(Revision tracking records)

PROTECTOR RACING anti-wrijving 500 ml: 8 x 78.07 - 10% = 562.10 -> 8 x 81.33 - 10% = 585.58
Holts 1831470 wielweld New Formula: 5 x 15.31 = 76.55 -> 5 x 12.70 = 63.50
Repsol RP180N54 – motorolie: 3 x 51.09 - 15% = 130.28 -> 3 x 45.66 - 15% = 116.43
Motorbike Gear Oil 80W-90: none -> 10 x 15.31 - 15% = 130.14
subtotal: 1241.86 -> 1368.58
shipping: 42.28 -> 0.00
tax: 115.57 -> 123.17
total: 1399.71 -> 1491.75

...

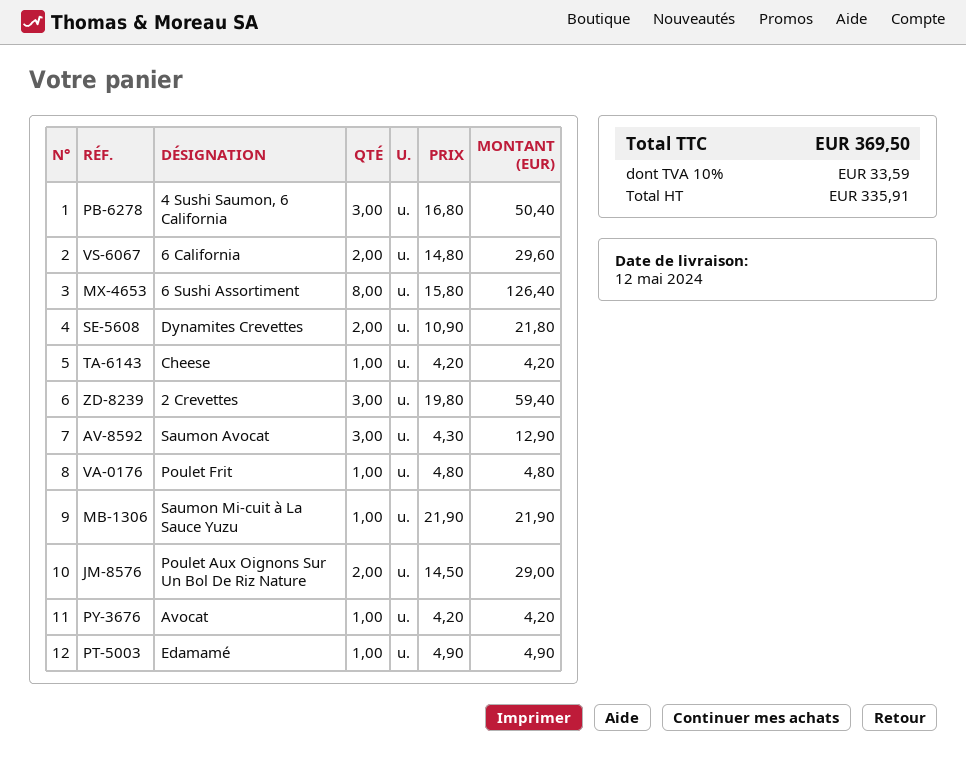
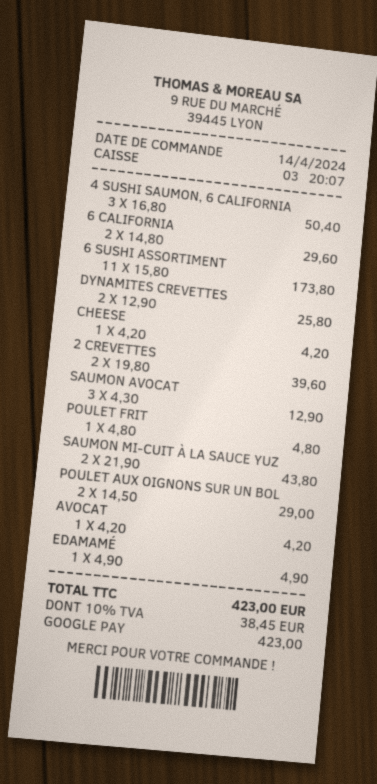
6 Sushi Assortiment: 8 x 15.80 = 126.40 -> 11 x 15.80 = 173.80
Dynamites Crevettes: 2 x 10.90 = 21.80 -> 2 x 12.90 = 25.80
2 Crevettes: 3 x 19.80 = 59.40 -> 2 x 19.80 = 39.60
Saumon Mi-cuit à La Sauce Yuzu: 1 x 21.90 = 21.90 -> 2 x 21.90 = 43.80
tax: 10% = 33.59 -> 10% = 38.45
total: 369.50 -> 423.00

...

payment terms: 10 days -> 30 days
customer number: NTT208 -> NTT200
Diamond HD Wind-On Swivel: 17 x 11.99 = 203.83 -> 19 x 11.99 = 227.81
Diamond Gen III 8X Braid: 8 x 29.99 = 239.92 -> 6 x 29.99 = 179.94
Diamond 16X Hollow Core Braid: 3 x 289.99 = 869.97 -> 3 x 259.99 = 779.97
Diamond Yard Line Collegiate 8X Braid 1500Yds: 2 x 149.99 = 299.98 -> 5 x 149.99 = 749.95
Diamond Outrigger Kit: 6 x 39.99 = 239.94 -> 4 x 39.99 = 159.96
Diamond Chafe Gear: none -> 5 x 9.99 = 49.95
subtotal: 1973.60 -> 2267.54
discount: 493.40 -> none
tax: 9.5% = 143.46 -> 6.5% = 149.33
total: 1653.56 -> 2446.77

**WORK REQUEST:** Write down exactly the span of lines above from the one containing "2 Crevettes: 3" to the one containing "total: 369.50 -> 423.00", both ends included.

**WRITTEN ANSWER:**
2 Crevettes: 3 x 19.80 = 59.40 -> 2 x 19.80 = 39.60
Saumon Mi-cuit à La Sauce Yuzu: 1 x 21.90 = 21.90 -> 2 x 21.90 = 43.80
tax: 10% = 33.59 -> 10% = 38.45
total: 369.50 -> 423.00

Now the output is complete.